Roberto Paraiso Rocha

Nestas comemorações do centenário da chegada de D. João VI ao Brasil e no mês em que se celebra o Dia dos Advogados (11 de agosto) - é bom recordar aqueles que, em l808, arribaram nestas plagas com o nosso então Príncipe Regente. Para começo de conversa, a maioria deles - como acontecia com os desta Colônia - não era de advogados, mas de simples rábulas.

sexta-feira, 15 de agosto de 2008

Atualizado em 14 de agosto de 2008 15:06


Os rábulas de D. João VI

Penas, beca, capelo, perucas e rapé

Roberto Paraiso Rocha*

Nestas comemorações do centenário da chegada de D. João VI ao Brasil e no mês em que se celebra o Dia dos Advogados (11 de agosto) - é bom recordar aqueles que, em l808, arribaram nestas plagas com o nosso então Príncipe Regente. Para começo de conversa, a maioria deles - como acontecia com os desta Colônia - não era de advogados, mas de simples rábulas.

Não no sentido comum atual de "advogado de limitada cultura e chicaneiro" (Houais), mas designando aqueles que, na Colônia, no Império e no início da República, exerciam a profissão sem possuírem o diploma de bacharel.

Era uma classe de "práticos do Direito", também denominados de "provisionados" - pois exerciam funções advocatícias graças a uma "carta de provisão", que lhes permitia atuar em um determinado processo judicial. Somente em 1985 foram proibidas novas inscrições destes "provisionados" na Ordem dos Advogados.

Para os brasileiros, naquela época, era muito difícil formar-se em direito, já que teriam de procurar as academias portuguesas, especialmente a famosa Faculdade de Coimbra. Assim, somente os mais abonados tinham condições financeiras para isso. Sem dúvida, foi graças à presença da Corte Portuguesa no Brasil que se criaram, em Olinda e S. Paulo (1827), os primeiros cursos jurídicos e foi nelas que se forjaram as mentes da maioria dos estadistas do Império e do início da República.

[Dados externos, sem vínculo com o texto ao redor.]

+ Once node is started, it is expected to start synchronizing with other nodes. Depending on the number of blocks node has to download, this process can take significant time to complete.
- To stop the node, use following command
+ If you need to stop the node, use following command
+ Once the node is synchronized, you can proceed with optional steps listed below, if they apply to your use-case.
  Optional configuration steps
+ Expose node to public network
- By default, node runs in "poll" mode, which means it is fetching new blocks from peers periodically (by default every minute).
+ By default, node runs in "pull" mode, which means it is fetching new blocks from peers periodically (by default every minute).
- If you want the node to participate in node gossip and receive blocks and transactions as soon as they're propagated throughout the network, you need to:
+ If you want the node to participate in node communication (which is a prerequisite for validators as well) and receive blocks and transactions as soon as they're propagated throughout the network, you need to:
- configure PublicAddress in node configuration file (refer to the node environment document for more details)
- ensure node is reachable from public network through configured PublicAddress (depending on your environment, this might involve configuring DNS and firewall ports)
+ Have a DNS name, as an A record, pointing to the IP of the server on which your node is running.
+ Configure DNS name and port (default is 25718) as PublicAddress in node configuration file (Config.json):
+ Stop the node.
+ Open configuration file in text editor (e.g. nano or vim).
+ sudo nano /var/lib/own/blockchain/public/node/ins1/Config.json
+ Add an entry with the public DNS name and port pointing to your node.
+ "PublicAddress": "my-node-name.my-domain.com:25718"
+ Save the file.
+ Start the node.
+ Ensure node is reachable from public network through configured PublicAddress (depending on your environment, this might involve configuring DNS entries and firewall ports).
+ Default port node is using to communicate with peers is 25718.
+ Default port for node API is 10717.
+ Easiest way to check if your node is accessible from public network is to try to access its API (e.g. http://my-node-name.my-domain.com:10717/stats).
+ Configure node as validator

Imagem - Mas a figura daqueles rábulas e advogados era muito diferente daquela que agora ostentam os jovens causídicos, hoje quase todos sem barba, cabelos curtos, vestindo elegantes ternos pretos, gravatas vistosas, camisas de panos finos e de mangas compridas, com belas abotoaduras. E alguns fumando elegantes cigarrilhas.

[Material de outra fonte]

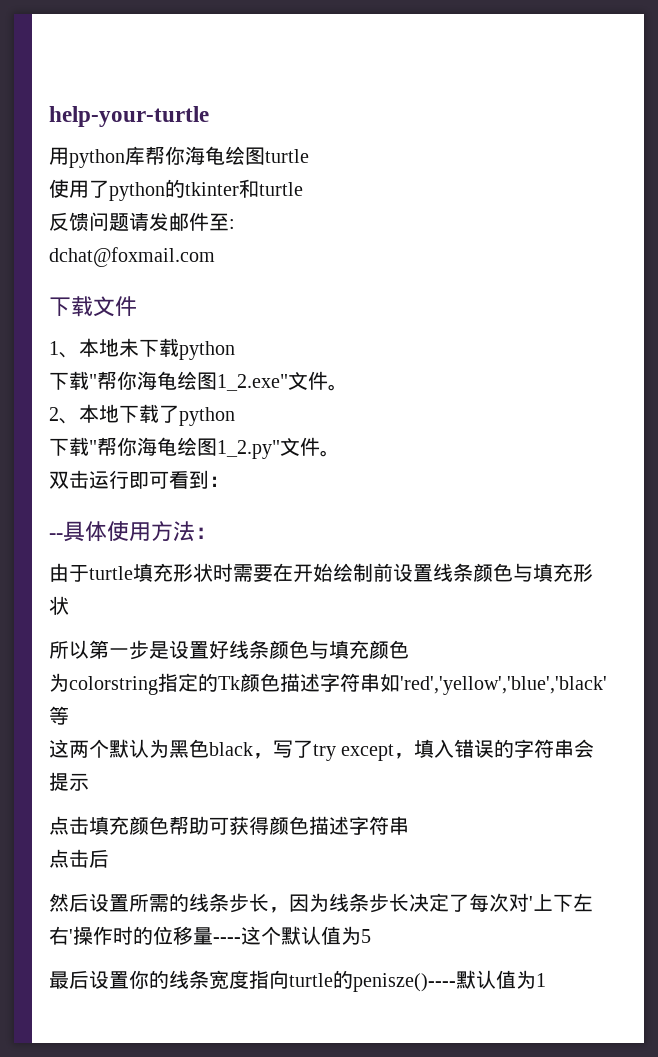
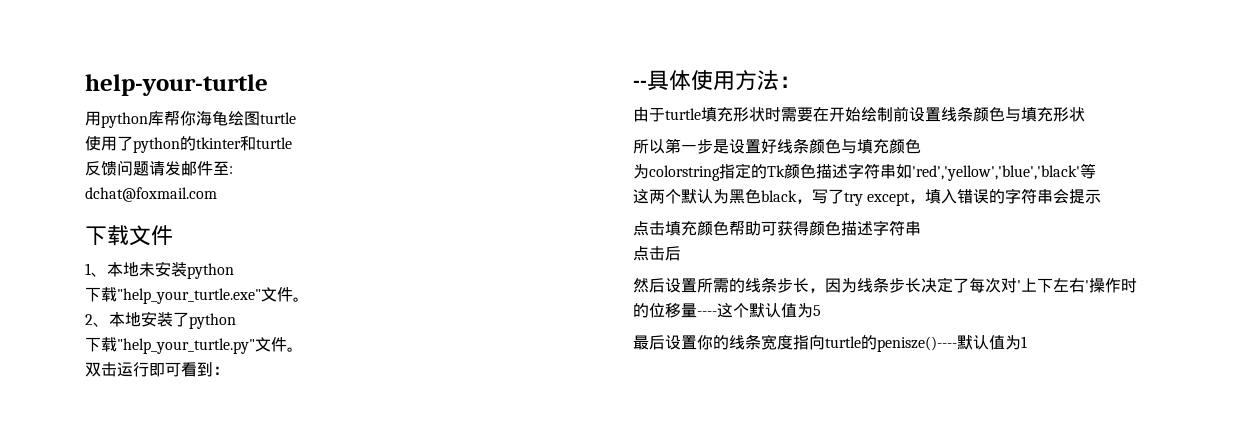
- 1、本地未下载python
- 下载"帮你海龟绘图1_2.exe"文件。
+ 1、本地未安装python
+ 下载"help_your_turtle.exe"文件。
- 2、本地下载了python
+ 2、本地安装了python
- 下载"帮你海龟绘图1_2.py"文件。
+ 下载"help_your_turtle.py"文件。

Naqueles tempos d'El Rei, os causídicos eram, em geral, gordos senhores, usando sapatilhas com grandes fivelas, escrevendo com penas de aves e obrigados ao uso de becas, capelo e perucas. E todos habituados ao uso do rapé.

Penas - A redação das peças processuais era feita à tinta, com o uso de penas de aves, procurando-se sempre a mais bela caligrafia - sob pena (perdão pelo trocadilho) de não serem lidas pelos juízes e, assim, certamente indeferidas. Mal poderiam eles imaginar a revolução que viria com a máquina de escrever e jamais poderiam sonhar com a maravilha da digitação em computadores!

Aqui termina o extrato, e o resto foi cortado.